EXERCISE DIRECTIONS | If a record holds a picture, leave the picture out and copy everything else exactly.

SUPPLIED ENTRIES |

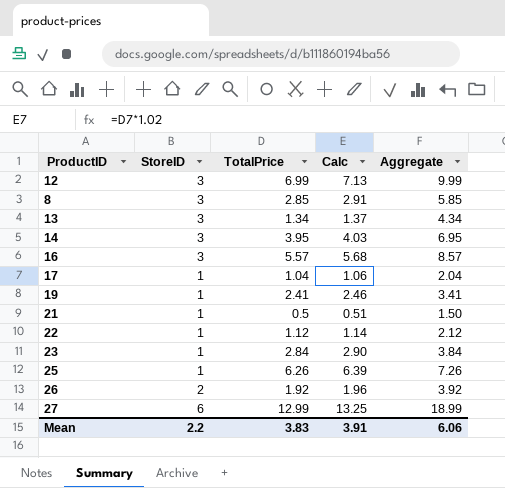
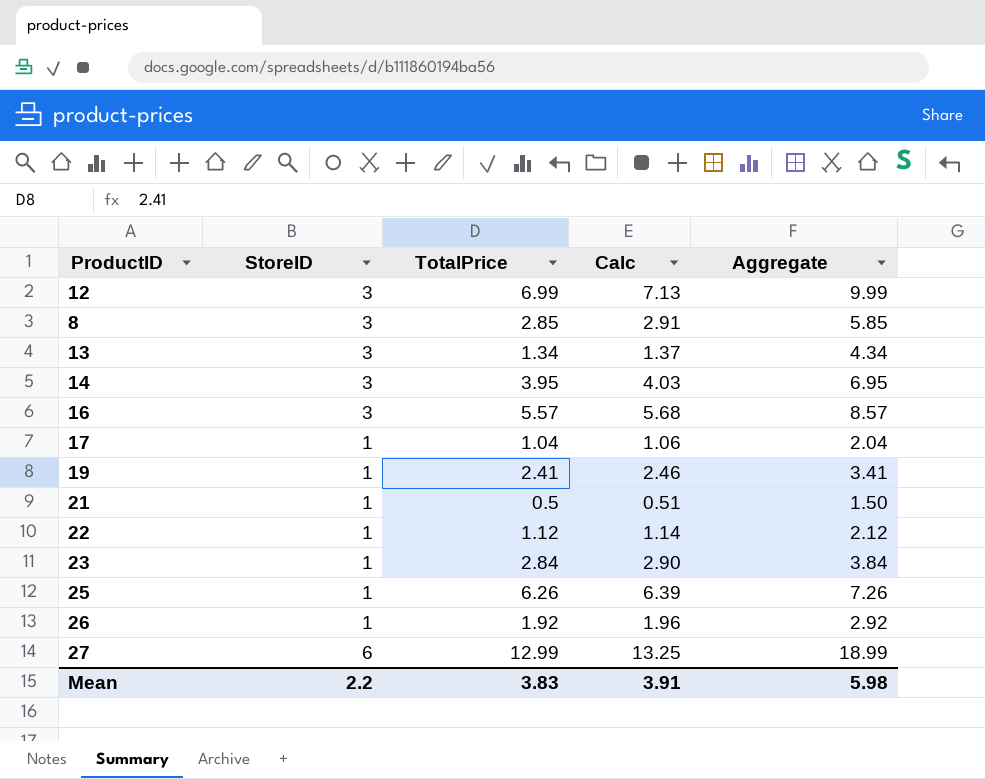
26 | StoreID: 2 -> 1
26 | Aggregate: 3.92 -> 2.92
Mean | Aggregate: 6.06 -> 5.98

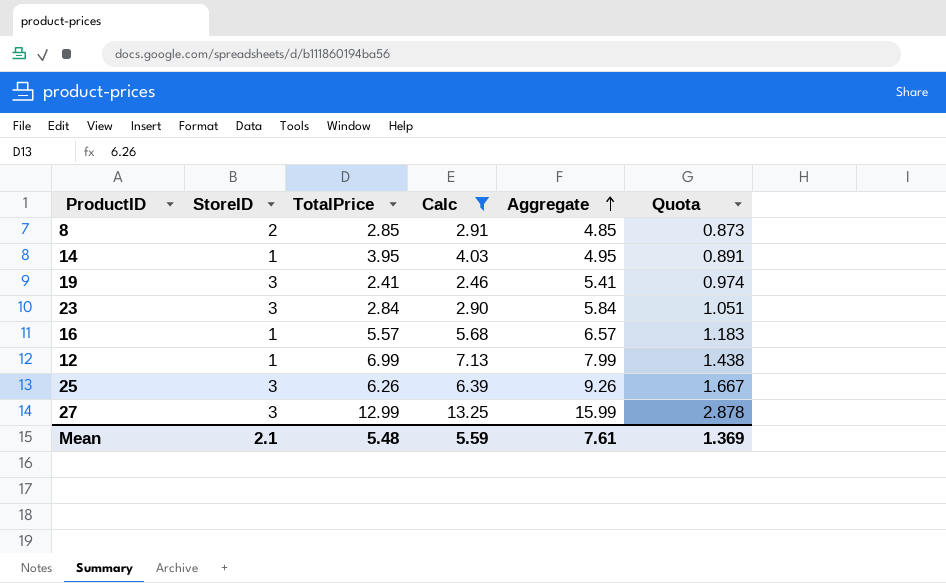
filter: none -> Calc >= 2.46
row order: none -> Aggregate ascending
column Quota | formula: none -> [Aggregate] * 0.18
8 | StoreID: 3 -> 2
8 | Aggregate: 5.85 -> 4.85
14 | StoreID: 3 -> 1
14 | Aggregate: 6.95 -> 4.95
19 | StoreID: 1 -> 3
19 | Aggregate: 3.41 -> 5.41
23 | StoreID: 1 -> 3
23 | Aggregate: 3.84 -> 5.84
16 | StoreID: 3 -> 1
16 | Aggregate: 8.57 -> 6.57
12 | StoreID: 3 -> 1
12 | Aggregate: 9.99 -> 7.99
25 | StoreID: 1 -> 3
25 | Aggregate: 7.26 -> 9.26
27 | StoreID: 6 -> 3
27 | Aggregate: 18.99 -> 15.99
Mean | StoreID: 2.2 -> 2.1
Mean | TotalPrice: 3.83 -> 5.48
Mean | Calc: 3.91 -> 5.59
Mean | Aggregate: 5.98 -> 7.61

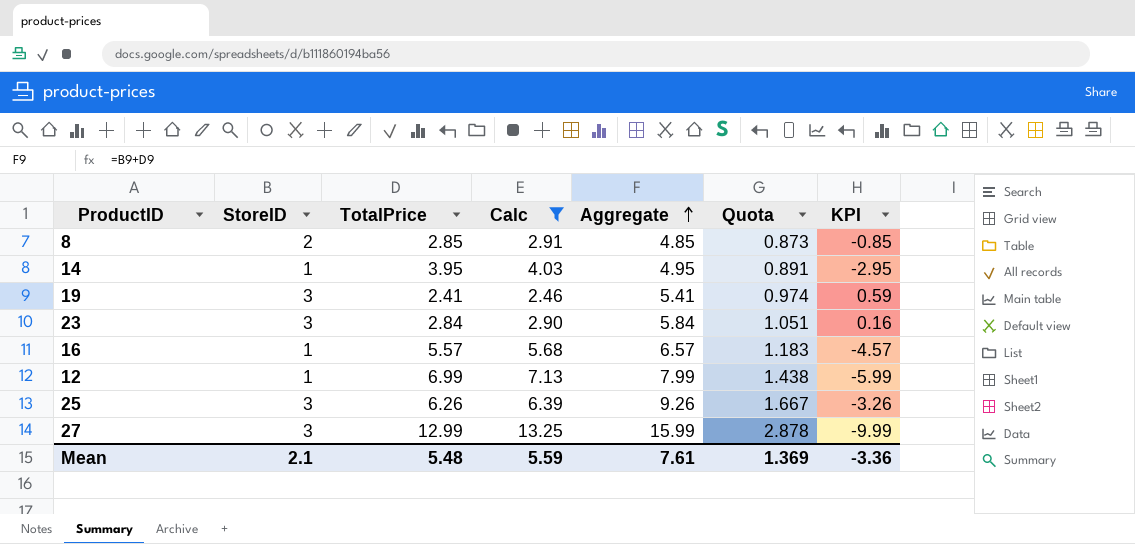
column KPI | formula: none -> [StoreID] - [TotalPrice]

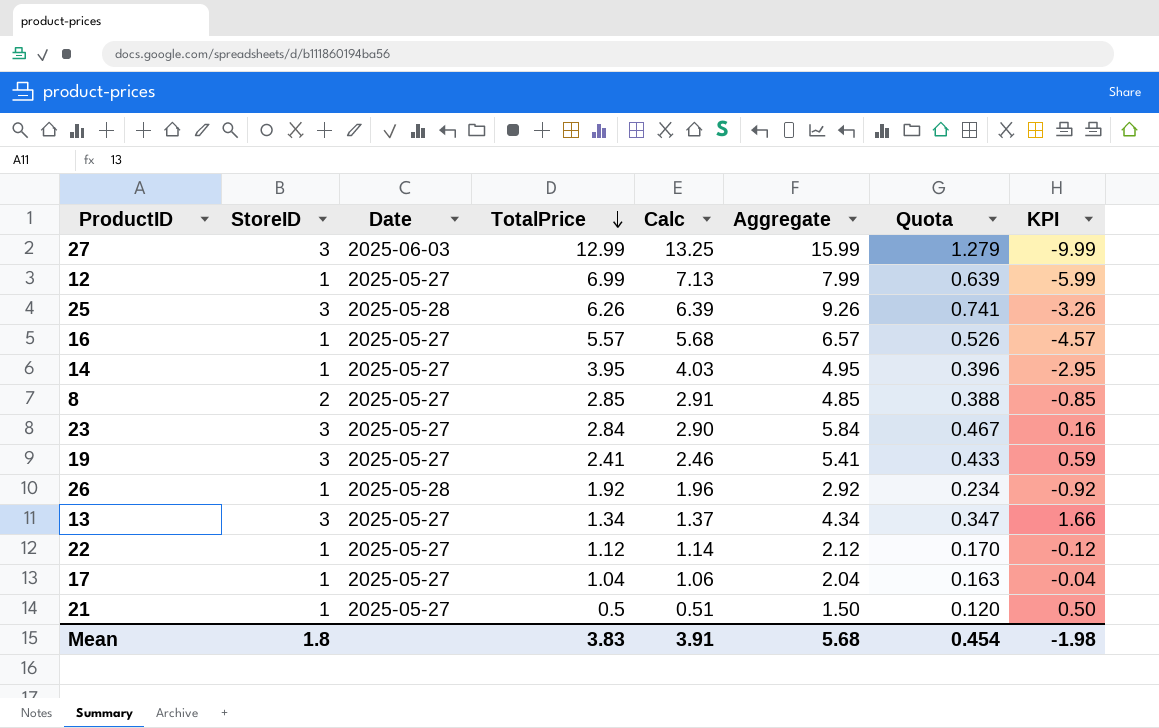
filter: Calc >= 2.46 -> none
row order: Aggregate ascending -> TotalPrice descending
column Date | position: none -> 3
column Quota | formula: [Aggregate] * 0.18 -> [Aggregate] * 0.08
Mean | StoreID: 2.1 -> 1.8
Mean | TotalPrice: 5.48 -> 3.83
Mean | Calc: 5.59 -> 3.91
Mean | Aggregate: 7.61 -> 5.68
Mean | Quota: 1.369 -> 0.454
Mean | KPI: -3.36 -> -1.98

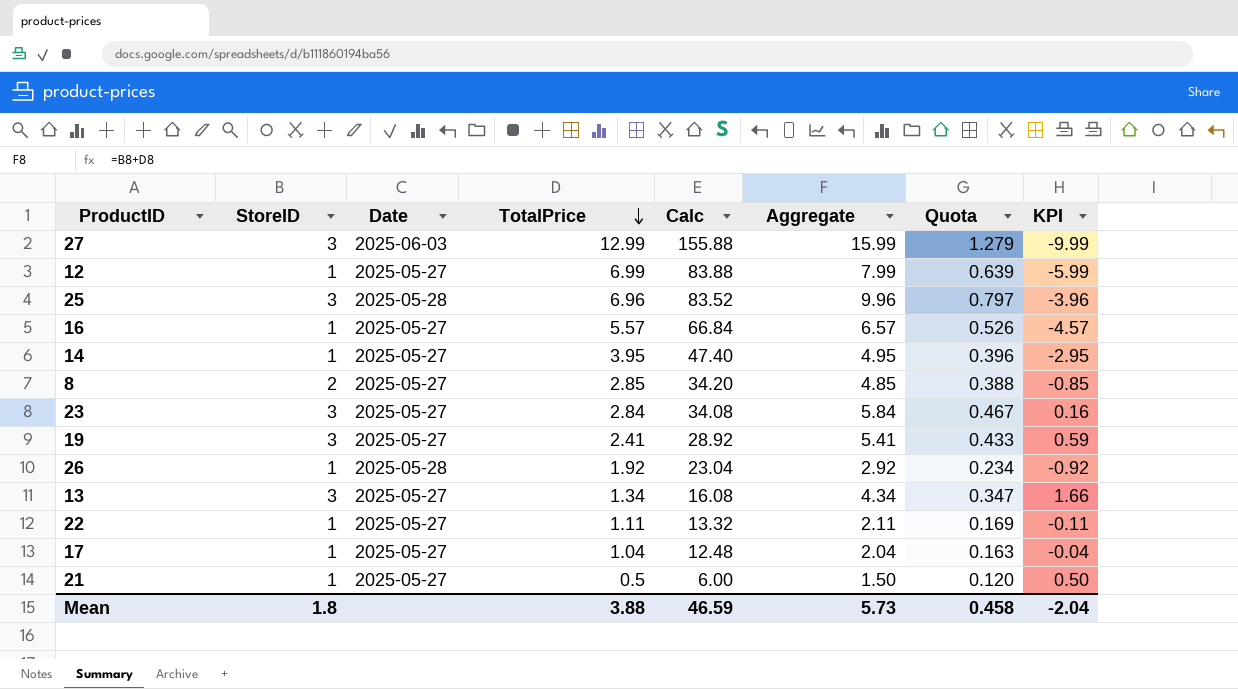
column Calc | formula: [TotalPrice] * 1.02 -> [TotalPrice] * 12
25 | TotalPrice: 6.26 -> 6.96
25 | Aggregate: 9.26 -> 9.96
25 | Quota: 0.741 -> 0.797
25 | KPI: -3.26 -> -3.96
22 | TotalPrice: 1.12 -> 1.11
22 | Aggregate: 2.12 -> 2.11
22 | Quota: 0.170 -> 0.169
22 | KPI: -0.12 -> -0.11
Mean | TotalPrice: 3.83 -> 3.88
Mean | Calc: 3.91 -> 46.59
Mean | Aggregate: 5.68 -> 5.73
Mean | Quota: 0.454 -> 0.458
Mean | KPI: -1.98 -> -2.04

FINAL ANSWER |
26 | StoreID: 2 -> 1
26 | Aggregate: 3.92 -> 2.92
Mean | Aggregate: 6.06 -> 5.98

filter: none -> Calc >= 2.46
row order: none -> Aggregate ascending
column Quota | formula: none -> [Aggregate] * 0.18
8 | StoreID: 3 -> 2
8 | Aggregate: 5.85 -> 4.85
14 | StoreID: 3 -> 1
14 | Aggregate: 6.95 -> 4.95
19 | StoreID: 1 -> 3
19 | Aggregate: 3.41 -> 5.41
23 | StoreID: 1 -> 3
23 | Aggregate: 3.84 -> 5.84
16 | StoreID: 3 -> 1
16 | Aggregate: 8.57 -> 6.57
12 | StoreID: 3 -> 1
12 | Aggregate: 9.99 -> 7.99
25 | StoreID: 1 -> 3
25 | Aggregate: 7.26 -> 9.26
27 | StoreID: 6 -> 3
27 | Aggregate: 18.99 -> 15.99
Mean | StoreID: 2.2 -> 2.1
Mean | TotalPrice: 3.83 -> 5.48
Mean | Calc: 3.91 -> 5.59
Mean | Aggregate: 5.98 -> 7.61

column KPI | formula: none -> [StoreID] - [TotalPrice]

filter: Calc >= 2.46 -> none
row order: Aggregate ascending -> TotalPrice descending
column Date | position: none -> 3
column Quota | formula: [Aggregate] * 0.18 -> [Aggregate] * 0.08
Mean | StoreID: 2.1 -> 1.8
Mean | TotalPrice: 5.48 -> 3.83
Mean | Calc: 5.59 -> 3.91
Mean | Aggregate: 7.61 -> 5.68
Mean | Quota: 1.369 -> 0.454
Mean | KPI: -3.36 -> -1.98

column Calc | formula: [TotalPrice] * 1.02 -> [TotalPrice] * 12
25 | TotalPrice: 6.26 -> 6.96
25 | Aggregate: 9.26 -> 9.96
25 | Quota: 0.741 -> 0.797
25 | KPI: -3.26 -> -3.96
22 | TotalPrice: 1.12 -> 1.11
22 | Aggregate: 2.12 -> 2.11
22 | Quota: 0.170 -> 0.169
22 | KPI: -0.12 -> -0.11
Mean | TotalPrice: 3.83 -> 3.88
Mean | Calc: 3.91 -> 46.59
Mean | Aggregate: 5.68 -> 5.73
Mean | Quota: 0.454 -> 0.458
Mean | KPI: -1.98 -> -2.04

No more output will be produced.